The three engineers also outlined the ways scammers make their phishing sites appear legitimate, using Facebook.com as an example:
Homograph attacks, or using different characters to create malicious domains that resemble legitimate domains:
- faceb00k.com: The letter “o”s in “facebook” are replaced by the number “zero.”
- facebook.com: The letter “о” is actually the Cyrillic small letter “o” (0x43E), not the Latin “o” (0x6F).
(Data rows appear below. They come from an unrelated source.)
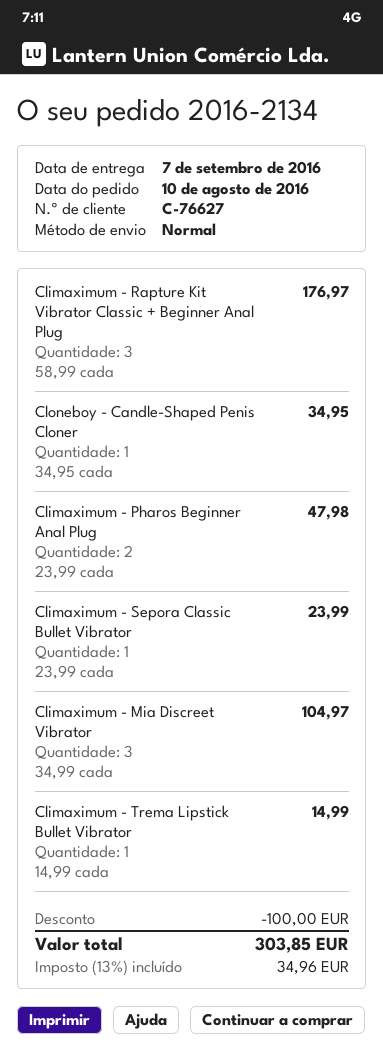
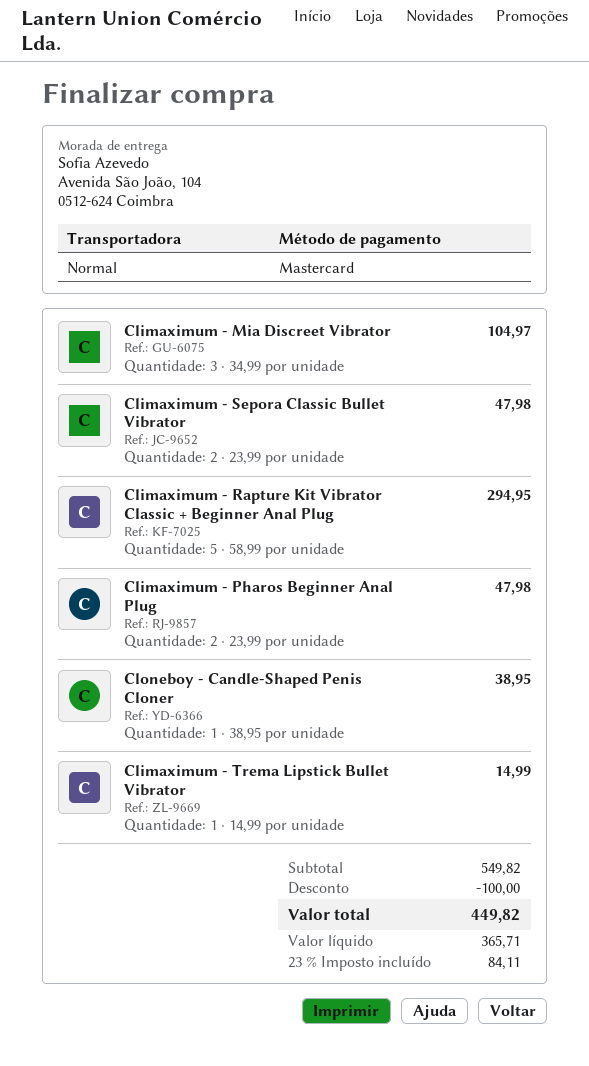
Climaximum - Rapture Kit Vibrator Classic + Beginner Anal Plug: 3 x 58.99 = 176.97 -> 5 x 58.99 = 294.95
Cloneboy - Candle-Shaped Penis Cloner: 1 x 34.95 = 34.95 -> 1 x 38.95 = 38.95
Climaximum - Sepora Classic Bullet Vibrator: 1 x 23.99 = 23.99 -> 2 x 23.99 = 47.98
tax: 13% = 34.96 -> 23% = 84.11
total: 303.85 -> 449.82

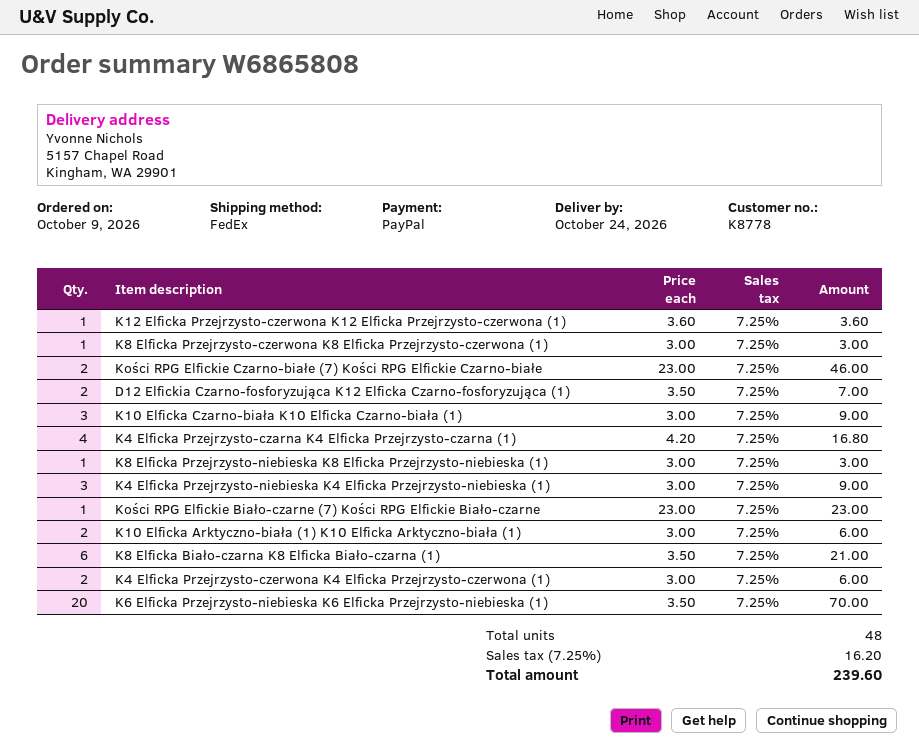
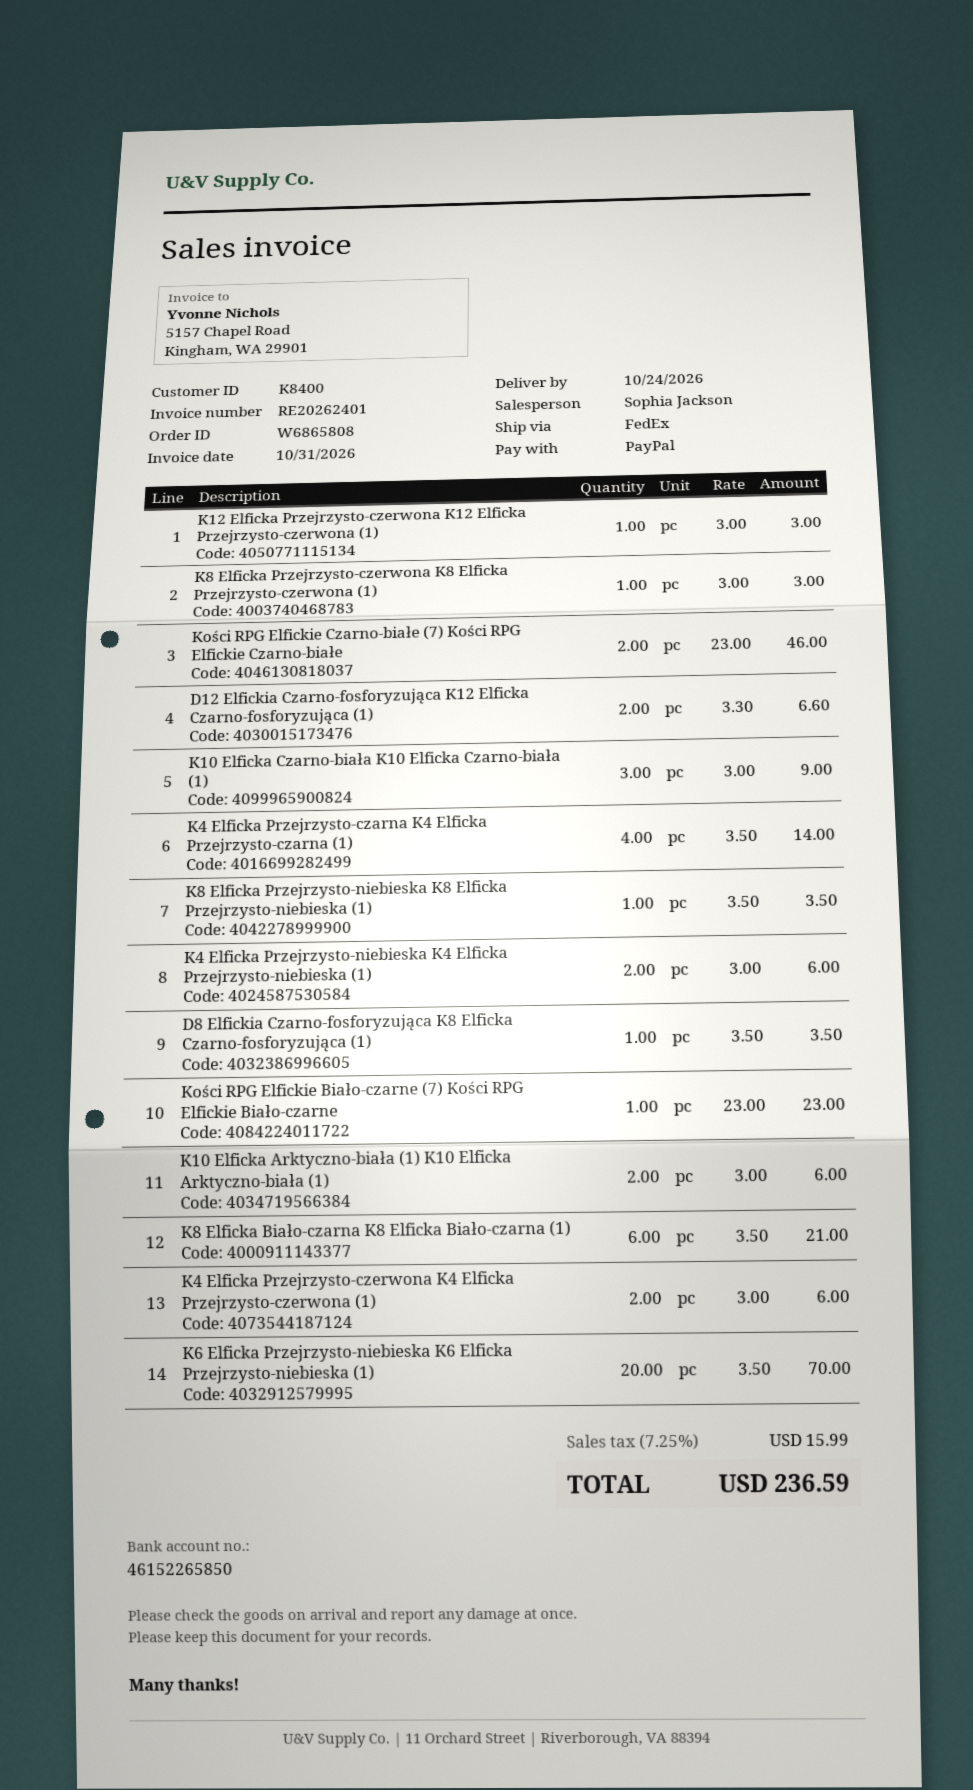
customer number: K8778 -> K8400
K12 Elficka Przejrzysto-czerwona K12 Elficka Przejrzysto-czerwona (1): 1 x 3.60 = 3.60 -> 1 x 3.00 = 3.00
D12 Elfickia Czarno-fosforyzująca K12 Elficka Czarno-fosforyzująca (1): 2 x 3.50 = 7.00 -> 2 x 3.30 = 6.60
K4 Elficka Przejrzysto-czarna K4 Elficka Przejrzysto-czarna (1): 4 x 4.20 = 16.80 -> 4 x 3.50 = 14.00
K8 Elficka Przejrzysto-niebieska K8 Elficka Przejrzysto-niebieska (1): 1 x 3.00 = 3.00 -> 1 x 3.50 = 3.50
K4 Elficka Przejrzysto-niebieska K4 Elficka Przejrzysto-niebieska (1): 3 x 3.00 = 9.00 -> 2 x 3.00 = 6.00
D8 Elfickia Czarno-fosforyzująca K8 Elficka Czarno-fosforyzująca (1): none -> 1 x 3.50 = 3.50
tax: 7.25% = 16.20 -> 7.25% = 15.99
total: 239.60 -> 236.59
Combining recognizable brand names with other keywords to create fake domains (also known as combo squatting):
- helpdesk-facebook.com
- facebook.com-legit.com
Taking advantage of mobile devices’ smaller screens that cannot display full domains:
- facebook.com.long.subdomain.that.will.not.be.fully.shown.on.mobile.devices.com
Typo-squatting, or common misspellings and typos:
- faecbook.com
- faceboook.com
Huang, Niemczura and Xu cautioned, “To make their malicious domains look more credible, attackers nowadays even obtain valid TLS certificates for them. Due to the presence of a valid security certificate, browsers may display a “secure” indicator—a green padlock and/or the word “secure”—for a phishing website. These browser security indicators correctly indicate a secure, encrypted connection, but that doesn’t stop the phishing website from tricking people into sharing their information.”
Finally, they shared these steps that legitimate website owners should take to protect their websites and domains if they receive notifications that someone is trying to impersonate their sites:
- Reach out to domain registrars to suspend bad domains in case of intellectual property infringement.
- Reach out to browser vendors to blacklist bad domains and display user interface warnings indicating deceptive websites.
- Reach out to the relevant certificate authority to revoke certificates for the phishing domain, if possible.
- Educate people who use your service in case of an attack to increase their vigilance.